ACTIVITY:
Below are some records; copy each line in them that contains "localize".

EXERCISE INPUT:

=== Section Start ===

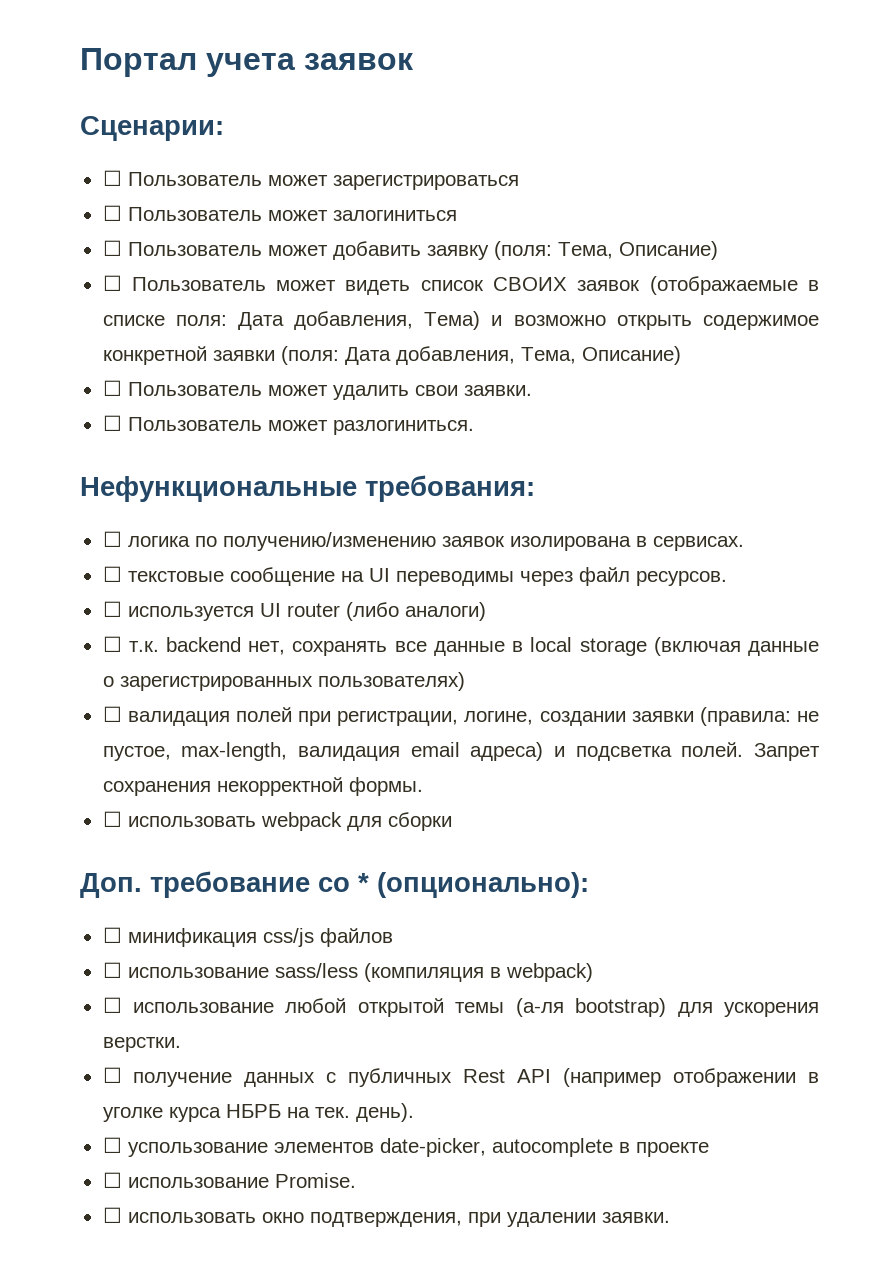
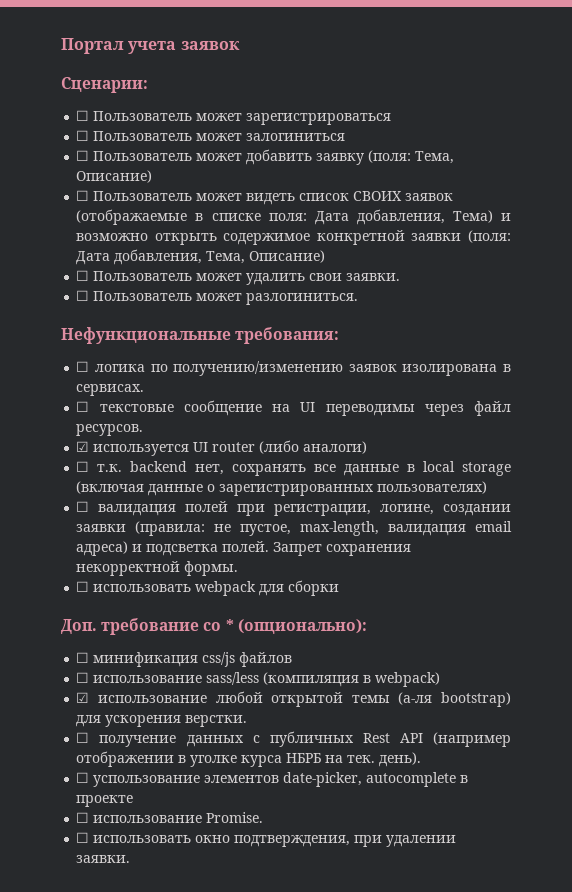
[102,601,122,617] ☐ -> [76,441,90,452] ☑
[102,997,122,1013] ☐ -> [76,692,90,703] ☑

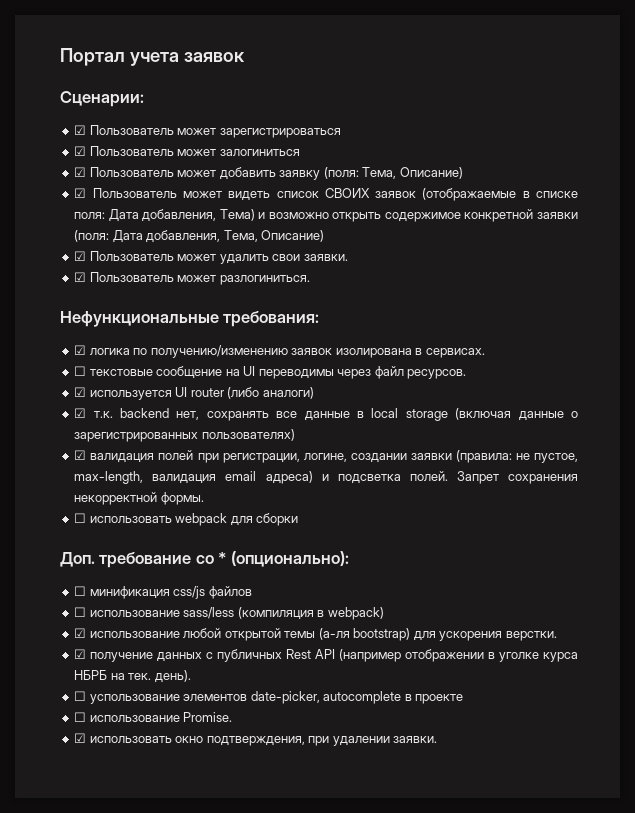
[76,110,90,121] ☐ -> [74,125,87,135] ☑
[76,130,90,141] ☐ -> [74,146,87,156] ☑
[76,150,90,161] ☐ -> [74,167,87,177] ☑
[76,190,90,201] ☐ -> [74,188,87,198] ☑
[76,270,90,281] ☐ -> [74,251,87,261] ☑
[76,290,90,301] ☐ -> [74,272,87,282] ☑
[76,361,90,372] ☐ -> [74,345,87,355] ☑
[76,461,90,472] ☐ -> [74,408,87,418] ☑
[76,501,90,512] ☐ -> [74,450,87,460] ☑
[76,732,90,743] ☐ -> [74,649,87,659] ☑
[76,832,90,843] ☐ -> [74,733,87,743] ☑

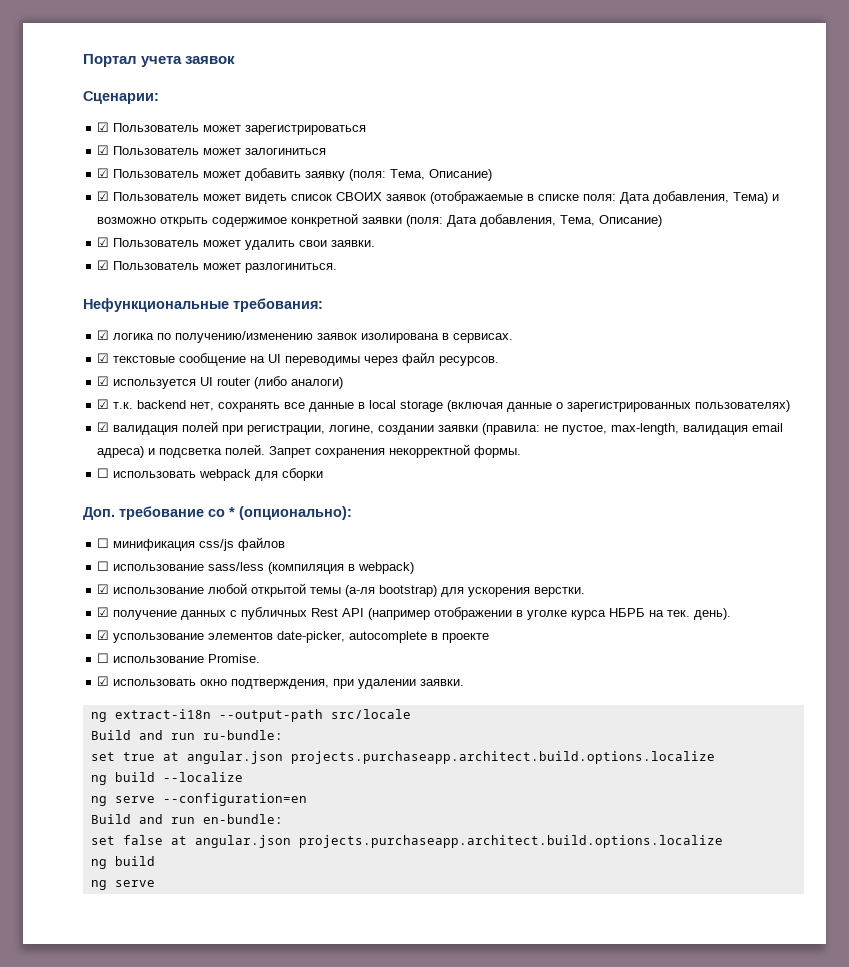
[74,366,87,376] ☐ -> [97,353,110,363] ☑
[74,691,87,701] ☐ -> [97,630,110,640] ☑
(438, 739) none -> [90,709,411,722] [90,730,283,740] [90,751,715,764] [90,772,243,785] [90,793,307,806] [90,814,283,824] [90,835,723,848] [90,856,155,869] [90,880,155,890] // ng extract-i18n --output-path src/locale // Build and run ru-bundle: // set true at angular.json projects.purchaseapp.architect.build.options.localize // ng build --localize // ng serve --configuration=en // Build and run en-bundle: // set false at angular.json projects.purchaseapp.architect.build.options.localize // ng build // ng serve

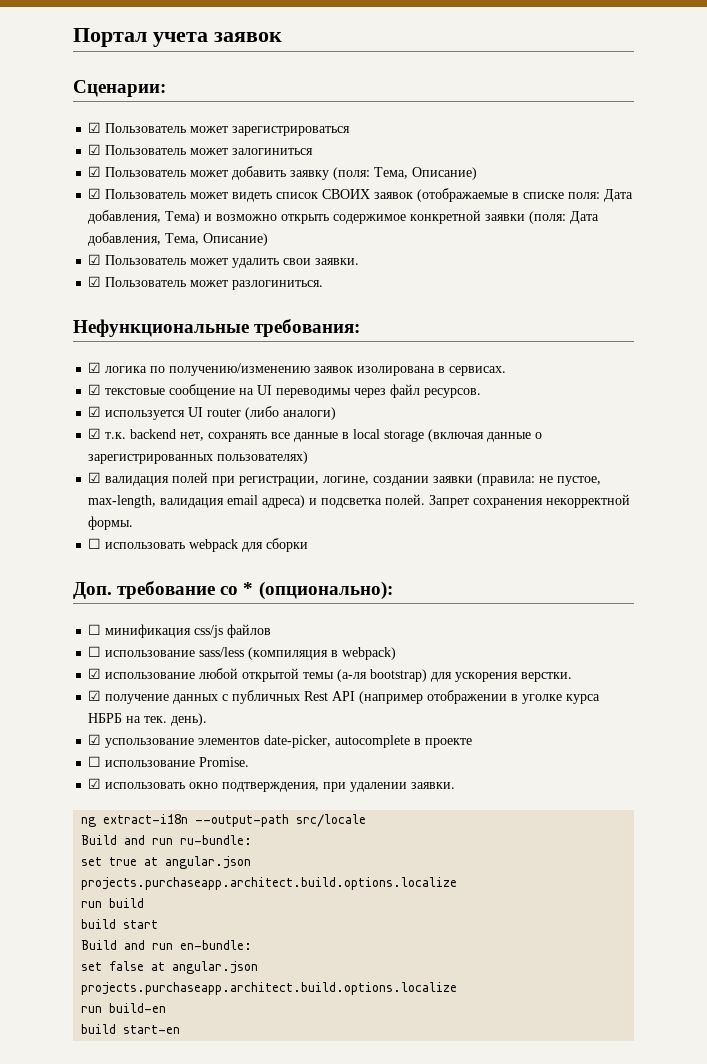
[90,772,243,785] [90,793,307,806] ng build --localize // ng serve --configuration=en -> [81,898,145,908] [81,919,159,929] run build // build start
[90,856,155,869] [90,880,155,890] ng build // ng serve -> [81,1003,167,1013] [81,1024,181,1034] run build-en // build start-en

=== Section End ===
=== Section Start ===

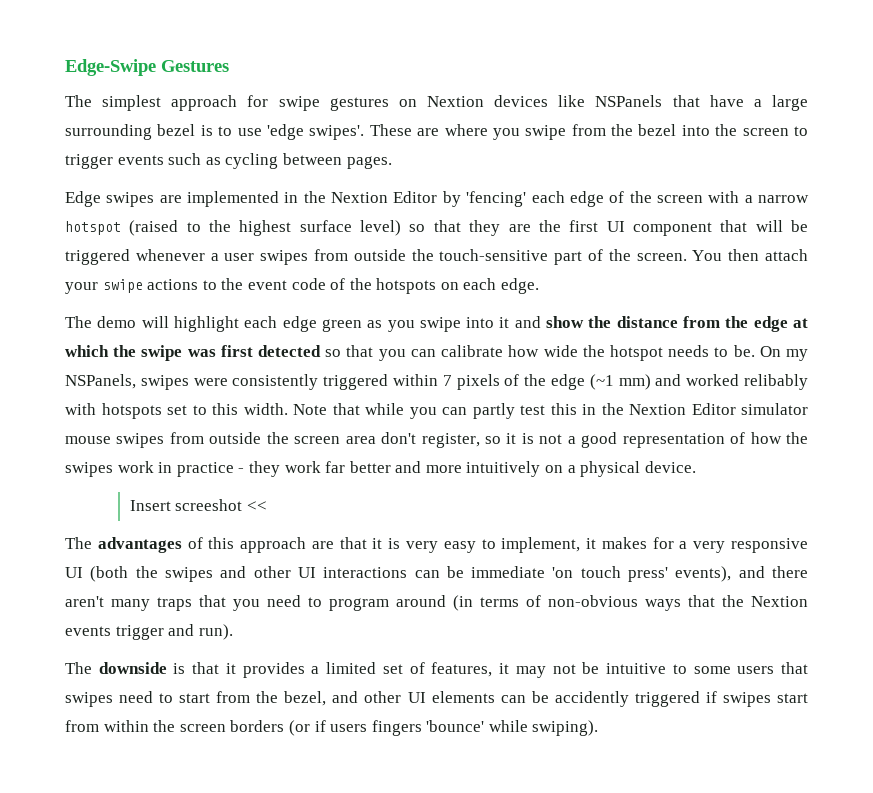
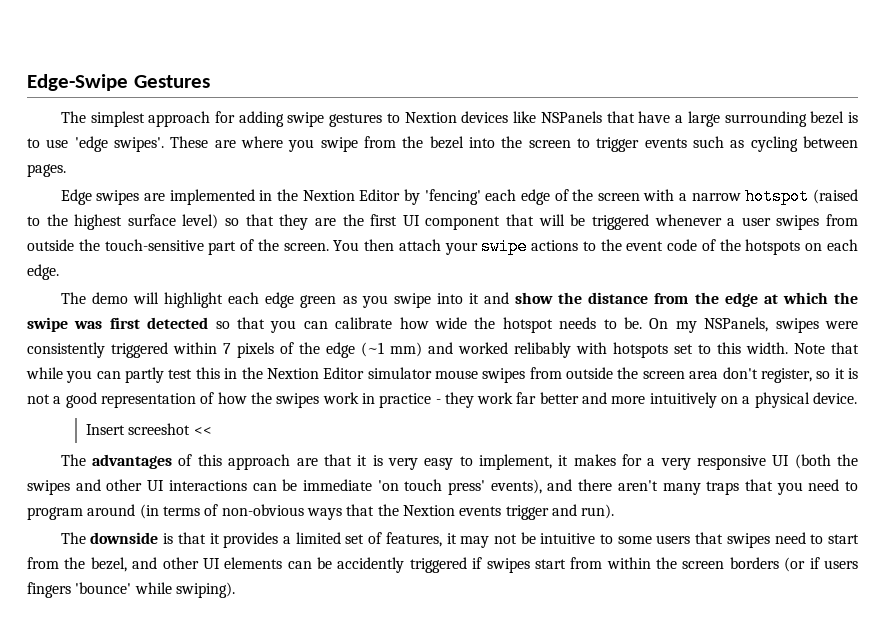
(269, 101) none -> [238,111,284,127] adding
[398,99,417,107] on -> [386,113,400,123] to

=== Section End ===
=== Section Start ===

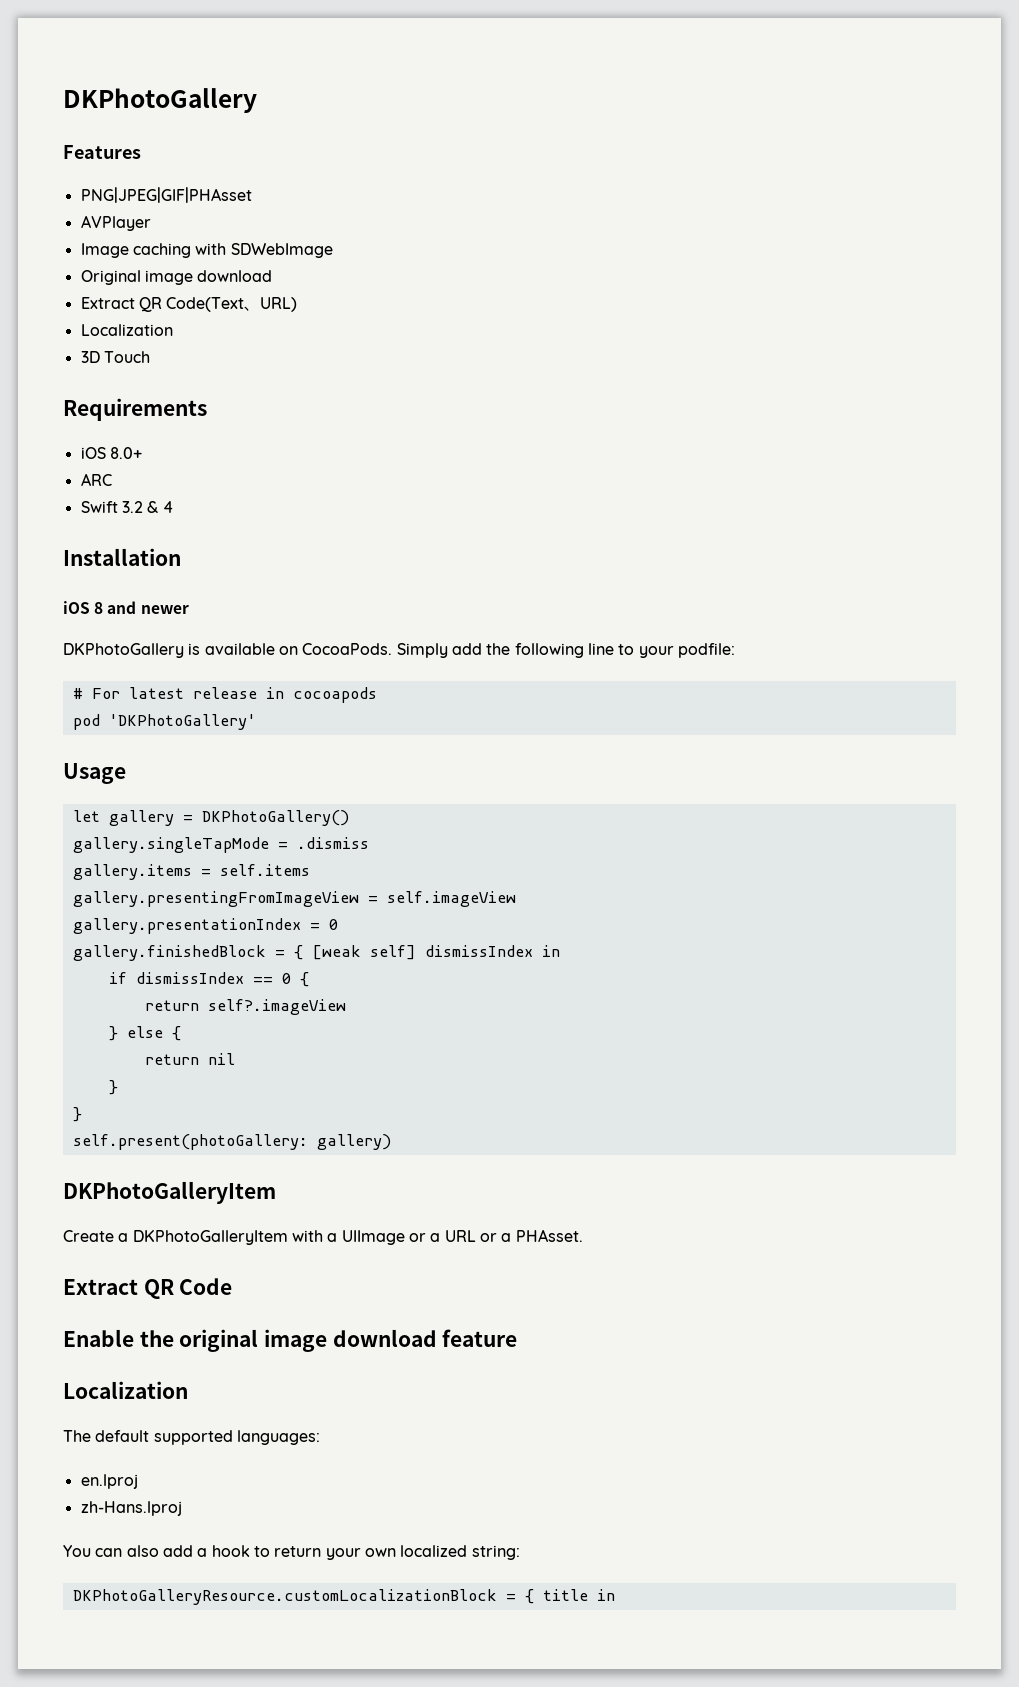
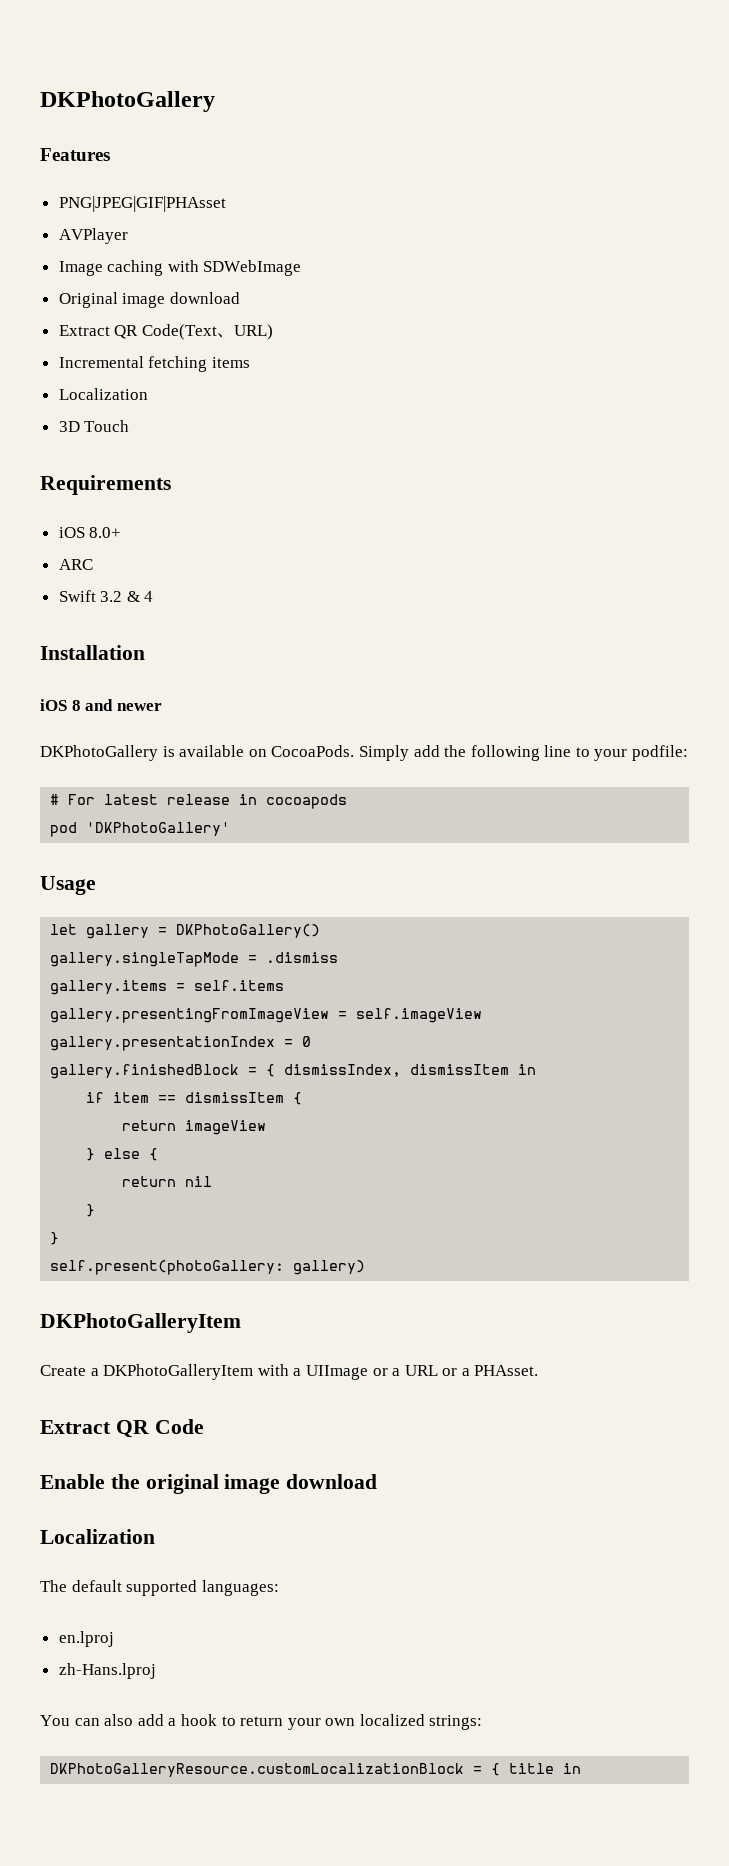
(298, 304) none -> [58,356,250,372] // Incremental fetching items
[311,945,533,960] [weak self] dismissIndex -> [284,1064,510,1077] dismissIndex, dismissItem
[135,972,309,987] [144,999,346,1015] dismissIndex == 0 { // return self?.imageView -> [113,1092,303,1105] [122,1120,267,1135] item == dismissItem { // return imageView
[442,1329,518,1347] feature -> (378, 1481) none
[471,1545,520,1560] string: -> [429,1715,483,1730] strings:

=== Section End ===

ANSWER FOR THE TASK:
(438, 739) none -> [90,709,411,722] [90,730,283,740] [90,751,715,764] [90,772,243,785] [90,793,307,806] [90,814,283,824] [90,835,723,848] [90,856,155,869] [90,880,155,890] // ng extract-i18n --output-path src/locale // Build and run ru-bundle: // set true at angular.json projects.purchaseapp.architect.build.options.localize // ng build --localize // ng serve --configuration=en // Build and run en-bundle: // set false at angular.json projects.purchaseapp.architect.build.options.localize // ng build // ng serve
[90,772,243,785] [90,793,307,806] ng build --localize // ng serve --configuration=en -> [81,898,145,908] [81,919,159,929] run build // build start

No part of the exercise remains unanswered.